Thursday, March 10, 2016

Consonance and Dissonance in Musical Works

In the 16th century consonance and dissonance were strictly defined and categorized.In the 21st-century consonance and dissonance were perceived differently. Arnold Schoenberg taught that there weren’t necessarily consonant and dissonant intervals but intervals of varying degrees of intensity.With this logic, the concept of consonance and dissonance began to change and grow. Dissonance was avoided in the past, but as our ears developed, so did the perception of dissonance.

The overtone series is a series that consists of intervals that start strong and become weaker and more distantly related from the fundamental as the series continues.To say that these more distant intervals are dissonant while the stronger ones are consonant is incorrect.The more distant intervals sound dissonant partially because of their unfamiliarity to the ear.

When the ear encounters something new there is a tendency to categorize it as undesirable and avoid it.It tends to take time for new sounds to make sense to the ear.

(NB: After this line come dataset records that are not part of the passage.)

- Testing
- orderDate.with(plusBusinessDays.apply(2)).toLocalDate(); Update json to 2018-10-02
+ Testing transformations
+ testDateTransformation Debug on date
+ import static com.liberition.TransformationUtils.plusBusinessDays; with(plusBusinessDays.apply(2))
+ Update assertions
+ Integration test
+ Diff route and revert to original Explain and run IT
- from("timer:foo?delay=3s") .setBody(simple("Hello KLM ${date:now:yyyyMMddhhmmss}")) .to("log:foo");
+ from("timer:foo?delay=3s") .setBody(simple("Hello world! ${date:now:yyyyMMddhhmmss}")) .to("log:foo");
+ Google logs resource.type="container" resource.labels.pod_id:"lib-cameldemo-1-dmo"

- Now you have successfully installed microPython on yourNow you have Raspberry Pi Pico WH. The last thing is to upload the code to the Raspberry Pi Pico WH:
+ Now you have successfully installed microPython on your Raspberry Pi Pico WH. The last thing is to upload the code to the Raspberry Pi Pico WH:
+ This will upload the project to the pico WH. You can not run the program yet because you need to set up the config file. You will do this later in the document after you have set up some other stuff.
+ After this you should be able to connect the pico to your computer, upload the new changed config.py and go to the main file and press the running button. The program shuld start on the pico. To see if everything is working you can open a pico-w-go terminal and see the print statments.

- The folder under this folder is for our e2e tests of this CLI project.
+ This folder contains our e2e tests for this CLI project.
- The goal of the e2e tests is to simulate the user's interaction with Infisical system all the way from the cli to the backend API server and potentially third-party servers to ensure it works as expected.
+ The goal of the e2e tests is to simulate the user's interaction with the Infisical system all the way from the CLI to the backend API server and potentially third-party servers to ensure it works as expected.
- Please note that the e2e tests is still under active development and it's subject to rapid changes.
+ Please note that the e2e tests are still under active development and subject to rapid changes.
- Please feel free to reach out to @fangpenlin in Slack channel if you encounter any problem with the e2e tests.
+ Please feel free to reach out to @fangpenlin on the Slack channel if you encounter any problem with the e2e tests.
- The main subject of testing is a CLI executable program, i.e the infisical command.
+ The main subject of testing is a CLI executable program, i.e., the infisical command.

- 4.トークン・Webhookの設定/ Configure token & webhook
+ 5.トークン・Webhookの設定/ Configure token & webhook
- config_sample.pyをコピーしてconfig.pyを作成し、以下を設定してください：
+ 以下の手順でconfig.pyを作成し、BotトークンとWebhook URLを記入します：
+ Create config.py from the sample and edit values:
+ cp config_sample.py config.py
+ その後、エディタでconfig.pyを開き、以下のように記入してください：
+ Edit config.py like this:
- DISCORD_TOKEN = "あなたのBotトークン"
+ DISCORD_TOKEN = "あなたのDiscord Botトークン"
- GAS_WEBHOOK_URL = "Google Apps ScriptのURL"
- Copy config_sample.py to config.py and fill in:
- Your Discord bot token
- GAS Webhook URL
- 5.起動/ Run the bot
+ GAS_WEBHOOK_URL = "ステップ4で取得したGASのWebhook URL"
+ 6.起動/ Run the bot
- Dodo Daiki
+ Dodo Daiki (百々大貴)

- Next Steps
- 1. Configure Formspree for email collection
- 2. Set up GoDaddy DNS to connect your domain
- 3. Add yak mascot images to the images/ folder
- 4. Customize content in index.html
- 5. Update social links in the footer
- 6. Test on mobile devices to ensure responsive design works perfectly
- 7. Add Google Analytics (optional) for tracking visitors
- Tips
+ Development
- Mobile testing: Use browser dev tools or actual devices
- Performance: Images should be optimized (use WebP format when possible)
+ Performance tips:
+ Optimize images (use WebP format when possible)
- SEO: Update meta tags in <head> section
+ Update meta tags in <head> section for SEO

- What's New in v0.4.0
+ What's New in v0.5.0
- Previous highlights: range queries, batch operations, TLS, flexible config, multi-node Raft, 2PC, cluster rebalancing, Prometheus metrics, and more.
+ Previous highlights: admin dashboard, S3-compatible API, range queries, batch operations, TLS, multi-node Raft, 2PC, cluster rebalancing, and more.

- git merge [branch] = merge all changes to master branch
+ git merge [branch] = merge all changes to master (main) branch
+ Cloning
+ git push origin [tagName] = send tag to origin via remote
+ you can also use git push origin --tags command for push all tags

Perhaps if a wider palette of music was provided to children from birth there would be a greater acceptance of it.As so often happens in history, when new sounds enter the repertoire they are dismissed as noise. It is until the future generation picks these sounds up that the music is accepted.

Consonance and dissonance create conflict and bias in music. Seconds and Sevenths are deemed undesirable, rather than appreciating them for the sounds they produce and understand how they can be used in a composition. Rather than thinking purely in terms of one note is consonant, while another is dissonant, intervals are now seen as varying in degree of consonance an dissonance. For instance, a Perfect Fourth is a consonant, but it is less consonant than a Perfect Octave.